WHAT YOU NEED TO DO: Could you transcribe every entry below exactly, leaving out the pictures?

========================

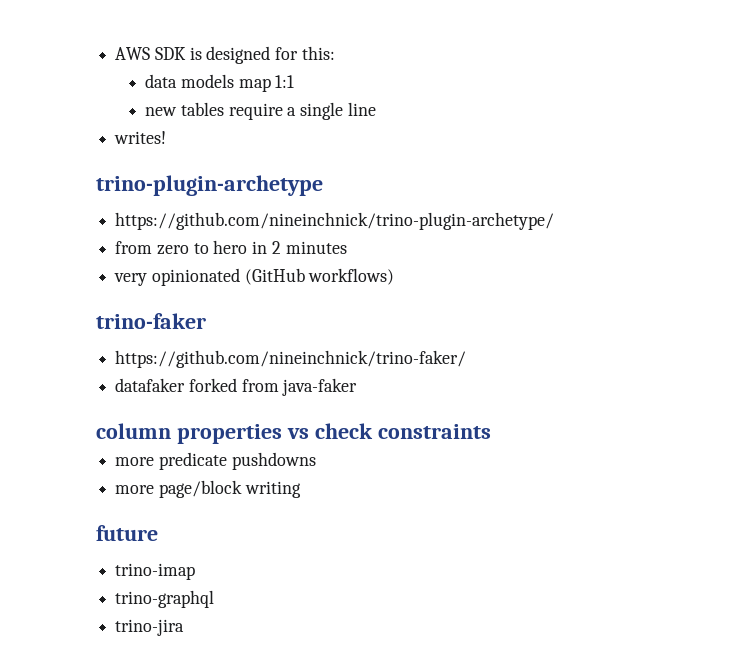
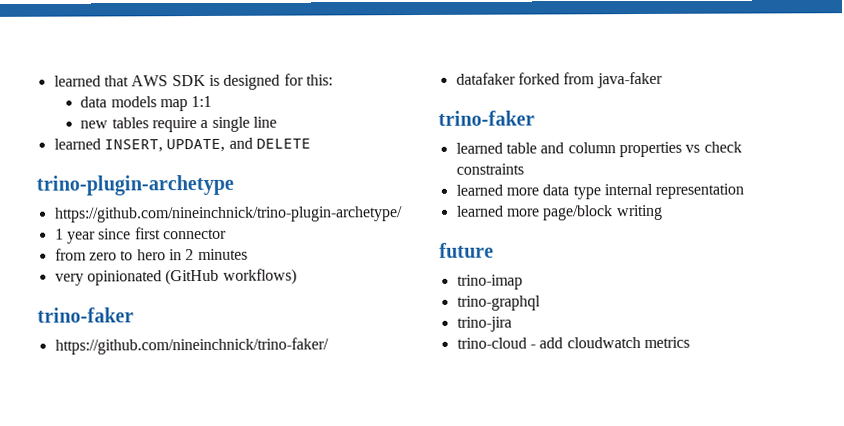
(115, 53) none -> [53,75,129,87] learned that
[114,131,167,144] [96,175,323,196] [115,212,555,230] writes! // trino-plugin-archetype // https://github.com/nineinchnick/trino-plugin-archetype/ -> [53,137,311,153] [36,174,234,196] [53,206,403,223] [54,227,227,244] learned INSERT, UPDATE, and DELETE // trino-plugin-archetype // https://github.com/nineinchnick/trino-plugin-archetype/ // 1 year since first connector
(358, 387) none -> [438,110,535,126] [455,142,565,154] trino-faker // learned table and
[115,452,316,470] more predicate pushdowns // -> [455,183,745,200] [455,205,504,217] learned more data type internal representation // learned
(185, 627) none -> [456,336,690,349] // trino-cloud - add cloudwatch metrics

========================

ANSWER BOX:
(115, 53) none -> [53,75,129,87] learned that
[114,131,167,144] [96,175,323,196] [115,212,555,230] writes! // trino-plugin-archetype // https://github.com/nineinchnick/trino-plugin-archetype/ -> [53,137,311,153] [36,174,234,196] [53,206,403,223] [54,227,227,244] learned INSERT, UPDATE, and DELETE // trino-plugin-archetype // https://github.com/nineinchnick/trino-plugin-archetype/ // 1 year since first connector
(358, 387) none -> [438,110,535,126] [455,142,565,154] trino-faker // learned table and
[115,452,316,470] more predicate pushdowns // -> [455,183,745,200] [455,205,504,217] learned more data type internal representation // learned
(185, 627) none -> [456,336,690,349] // trino-cloud - add cloudwatch metrics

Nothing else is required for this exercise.